Any open wound is a potential entry point for staph bacteria. If appropriate, treat wounds with antibiotic creams, ointments or sprays to kill germs that can cause infections and keep them covered for protection. Cover wounds with clean, dry bandages and follow your healthcare provider’s instructions on how to care for your wound. Pus exuded from sores can spread bacteria to other body parts or other people, so avoid touching the affected area.
Anything that has touched an infected area of skin is contaminated and poses a health risk. If you have an infected wound, launder clothing and sheets with detergent and hot water, add bleach if appropriate, and place in a dryer using a hot setting.
Wash your hands frequently. Hand washing is the best defense for reducing your risk of infection. Thoroughly lather hands with soap, rubbing for at least 15 seconds, then dry with a single-use paper towel. Cleanse with anti-bacterial hand sanitizers whenever washing is not convenient.

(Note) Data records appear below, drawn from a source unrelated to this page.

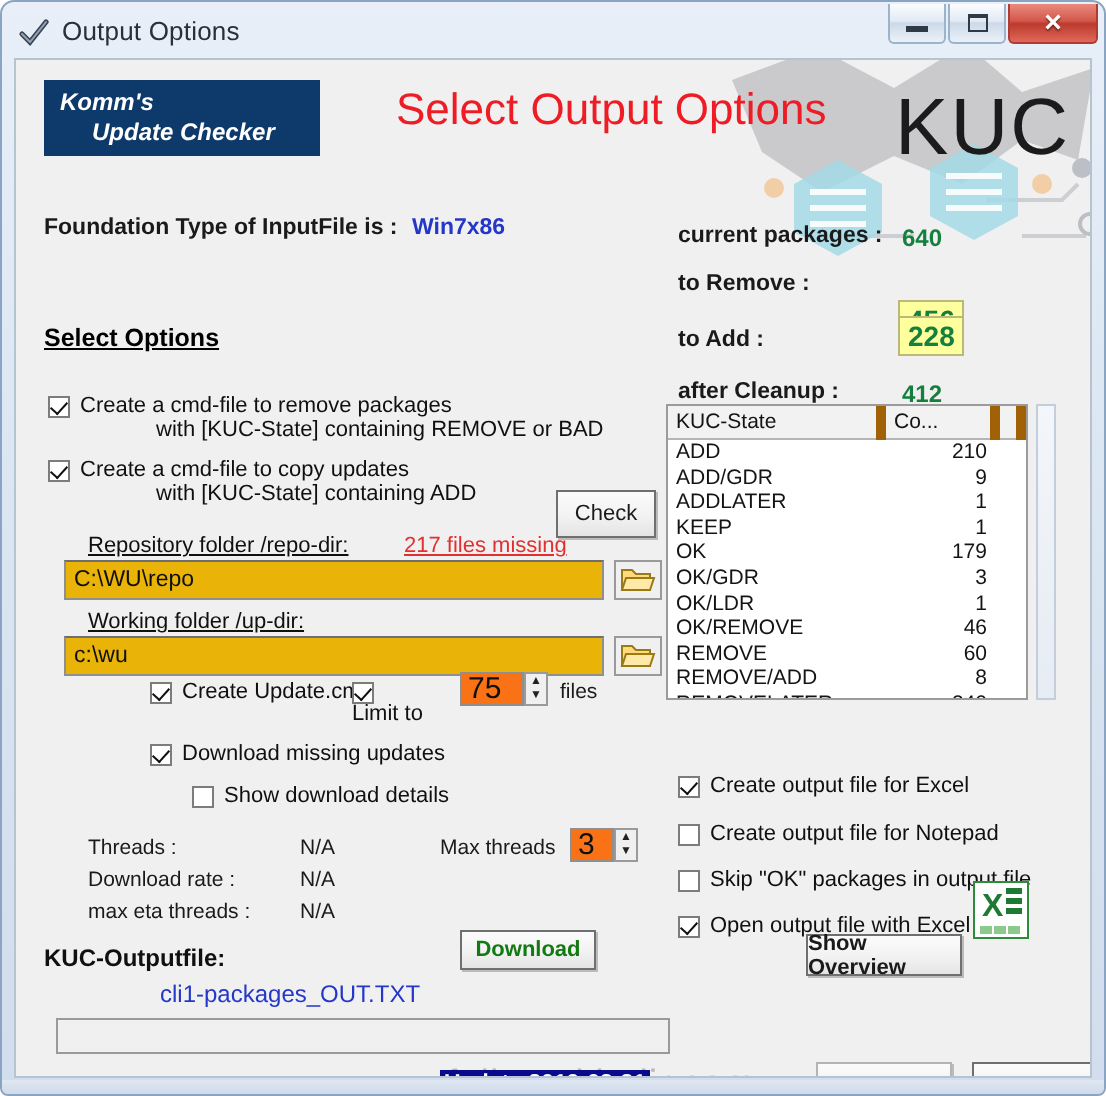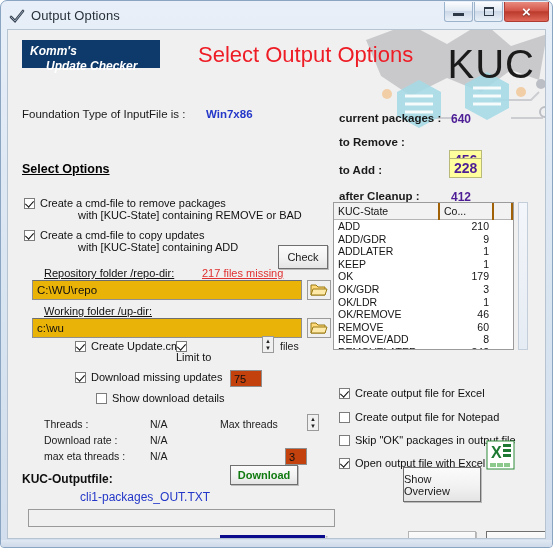--- a/index.html
+++ b/index.html
@@ -115,7 +115,7 @@
   .brand {
     position: absolute;
     left: 14px; top: 10px;
-    width: 138px; height: 28px;
+    width: 138px; height: 38px;
     background: #0d3a6b;
     color: #ffffff;
     font-style: italic;

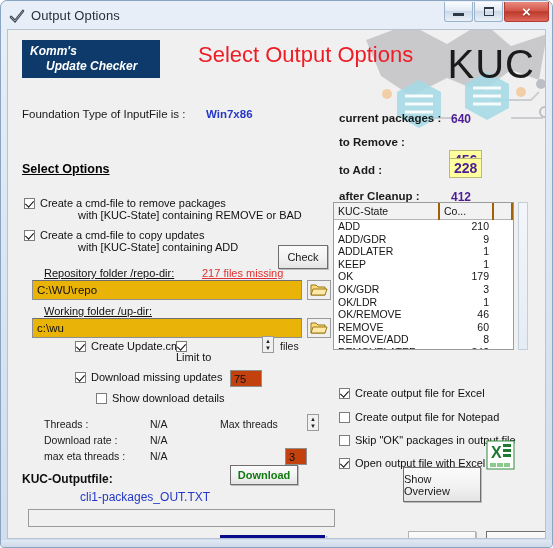--- a/index.html
+++ b/index.html
@@ -137,7 +137,7 @@
     position: absolute;
     left: 14px; top: 78px;
     font-size: 11.5px;
-    font-weight: normal;
+    font-weight: bold;
     color: #1a1a1a;
   }
   .foundation-value {

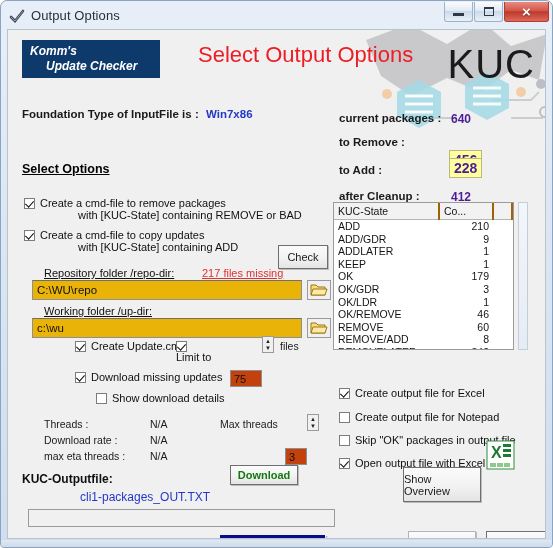--- a/index.html
+++ b/index.html
@@ -158,7 +158,7 @@
     position: absolute;
     font-size: 12px;
     font-weight: bold;
-    color: #4c1d95;
+    color: #15803d;
   }
   .stat-value.boxed {
     background: #ffff9e;

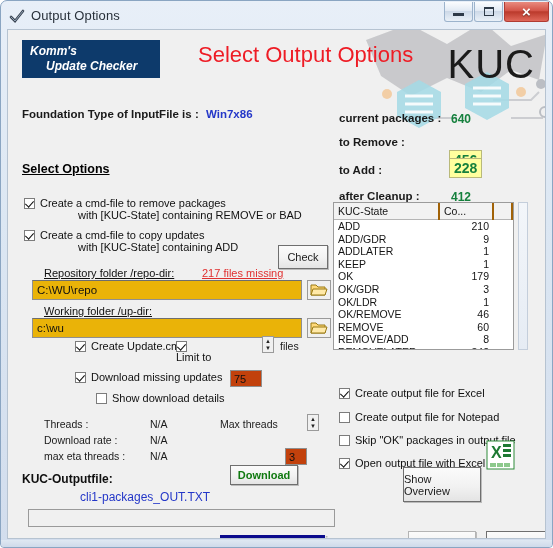--- a/index.html
+++ b/index.html
@@ -291,7 +291,7 @@
   .grid table { border-collapse: collapse; width: 100%; font-size: 10.5px; }
   .grid th {
     background: #f2f2f2;
-    border-right: 2px solid #a16207;
+    border-right: 5px solid #a16207;
     border-bottom: 1px solid #b5b5b5;
     font-weight: normal;
     text-align: left;

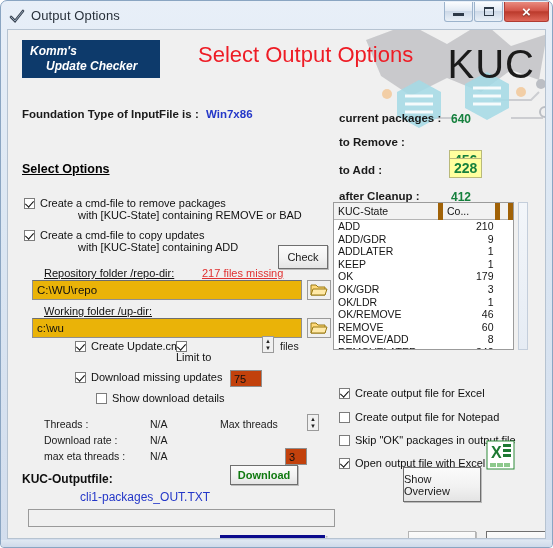--- a/index.html
+++ b/index.html
@@ -254,11 +254,11 @@
     position: absolute;
     box-sizing: border-box;
     border: 1px solid #8f8f8f;
-    background: #c2410c;
-    font-size: 11px;
+    background: #f97316;
+    font-size: 15px;
     color: #101010;
     padding: 1px 3px;
-    display: flex; align-items: center; margin-top: 34px;
+    display: flex; align-items: center;
   }
   .spin-arrows {
     position: absolute;

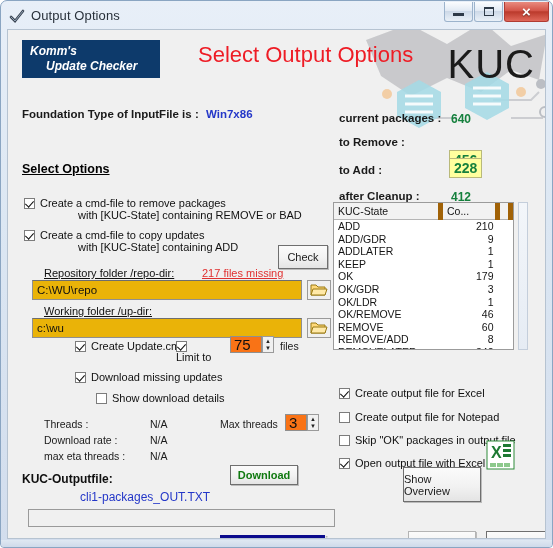--- a/index.html
+++ b/index.html
@@ -619,7 +619,7 @@
         <rect x="18" y="23" width="6" height="4" fill="#8cc98c"></rect>
       </svg>
 
-      <div class="btn" style="left:395px; top:437px; width:78px; height:35px;">Show Overview</div>
+      <div class="btn" style="left:395px; top:437px; width:78px; height:21px;font-weight:bold;">Show Overview</div>
 
       <div class="outfile-label">KUC-Outputfile:</div>
       <div class="outfile-value">cli1-packages_OUT.TXT</div>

Avoid sharing personal items, such as towels, soap, sports equipment, razors, clothing or any object that may have had contact with the infected wound or bandage.
If you participate in sports, shower following each event. Skin-to-skin contact is one of the primary ways MRSA is being spread among athletes. Launder all uniforms or active wear after each use.
Reduce the risk of toxic shock syndrome by frequently changing tampons at lease every 4-6 hours. Try to alternate the use of tampons and sanitary napkins.